Known originally as Capital Stadium, later Capital Speedway, and finally West Capital Raceway, the track continued a Sacramento racing tradition that began at Lazy "J" Raceway and Hughes Stadium.  It was open from 1947 to 1980.  With its national reputation, it attracted some of the country's best short track racers as one of the most well known dirt tracks.  It was a 1/4 mile bull-ring; it was a whirlpool of horsepower as short track racers in jalopies and specially-built, high-horsepower machines, flew around the oval chasing the checkered flag in close, wheel to wheel action.  It was a "tacky" place with clay as sticky as Mississippi mud to harness the fast, "hook-em up" action.
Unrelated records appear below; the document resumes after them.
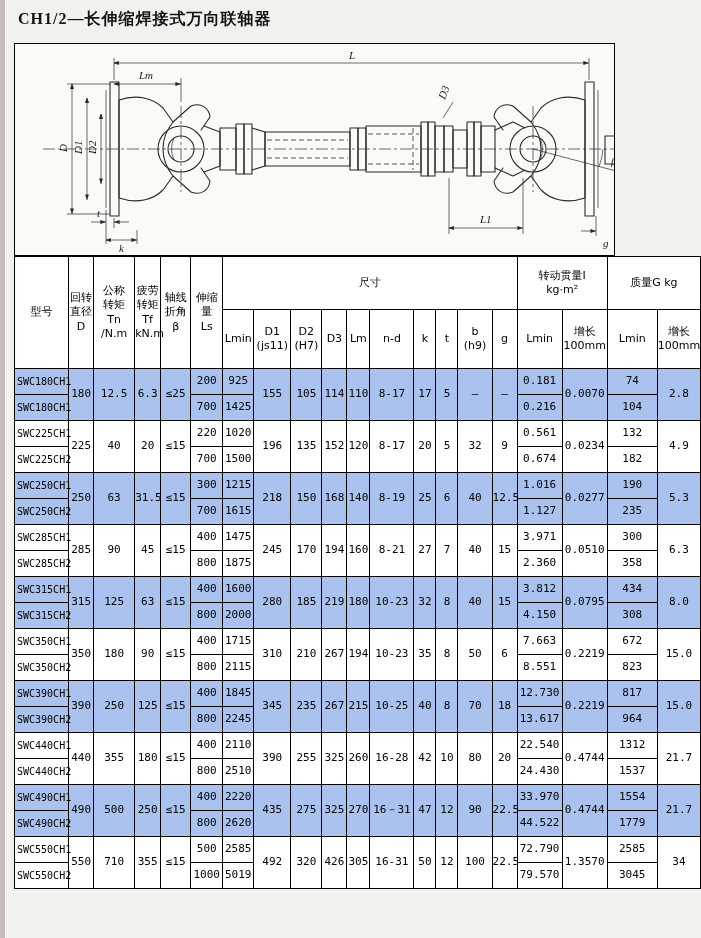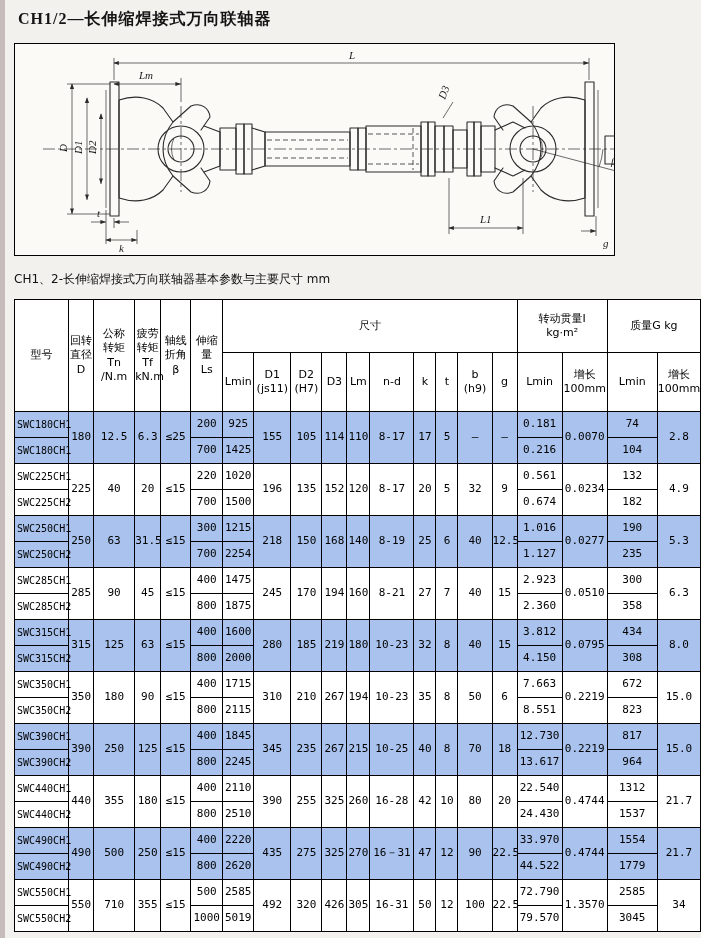--- a/index.html
+++ b/index.html
@@ -158,7 +158,6 @@
     </svg>
   </div>
 
-  <div class="caption">CH1、2-长伸缩焊接式万向联轴器基本参数与主要尺寸 mm</div>
 
   <table class="spec">
     <colgroup>

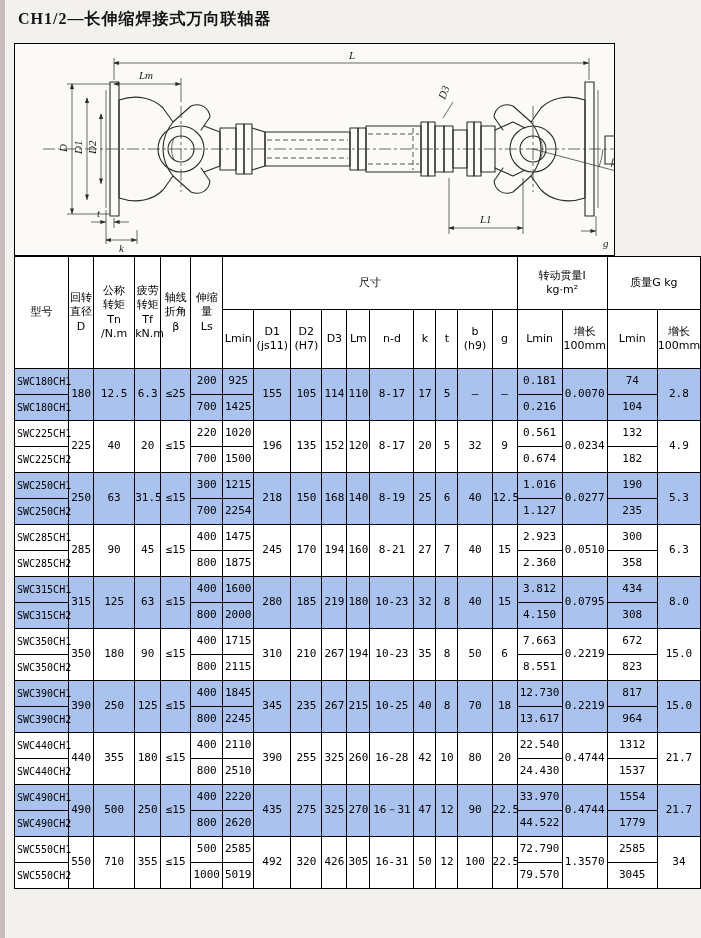--- a/index.html
+++ b/index.html
@@ -312,7 +312,7 @@
         <tr class="hl">
           <td class="model">SWC250CH2</td>
           <td>700</td>
-          <td>2254</td>
+          <td>1615</td>
           <td>1.127</td>
           <td>235</td>
         </tr>

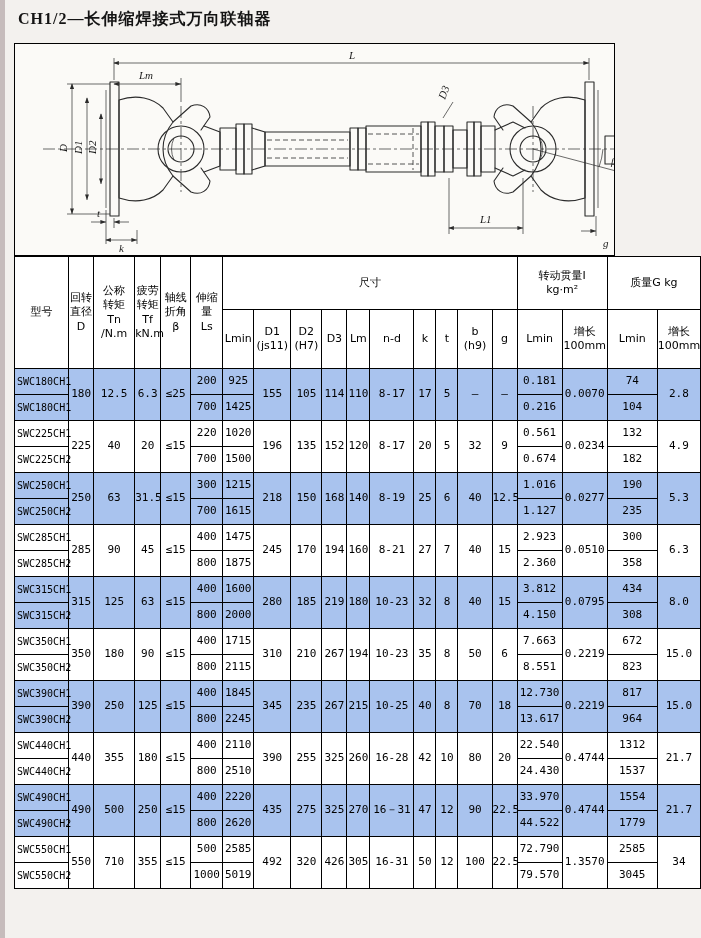--- a/index.html
+++ b/index.html
@@ -333,7 +333,7 @@
           <td rowspan="2">7</td>
           <td rowspan="2">40</td>
           <td rowspan="2">15</td>
-          <td>2.923</td>
+          <td>3.971</td>
           <td rowspan="2">0.0510</td>
           <td>300</td>
           <td rowspan="2">6.3</td>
For fans, the facing was up close and their lap, sometimes with dirt in their beer.  Fans would watch their friends and

neighbors, "weekend warriors", pit their high speed driving skills against one another on a track that required precision and left little room for error.  Crewmen in starched white pants tended to fender-less "jalopy" coupes and mighty midgets cars in the beginning.  Super-modified sprint cars, stock cars and motorcycles followed.  Sometimes in special, multi-day events when the track was temporarily expanded to a half mile.  The NASCAR Cup Series made one stop at the facility; it came in 1957.  The track used was the 1/2 mile extended version.  Poor record keeping left us with little info on this race.  But what we do know is that Art Watts started on the pole, and Clyde Palmer was second. Bill Amick would line up third and go on to claim the win. West coast star driver Lloyd Dane finished second one lap behind; while George Seeger, Scotty Cain and Danny Graves made up the top five.  The track went on to play a monumental role in developing a heritage of winning open-wheel drivers and helped foster the growth of auto racing in Northern California.  The track usually featured super-modifieds on Saturday nights and open-competition races for Northern Auto Racing Club [NARC] sprint cars and Bay Cities Racing Association [BCRA] midgets.  Located just off Interstate 80 in West Sacramento, the track’s location is now home to a trucking terminal.  A monument, erected in 2003, stands as a small testament to the roar of racing engines that once inhabited the location.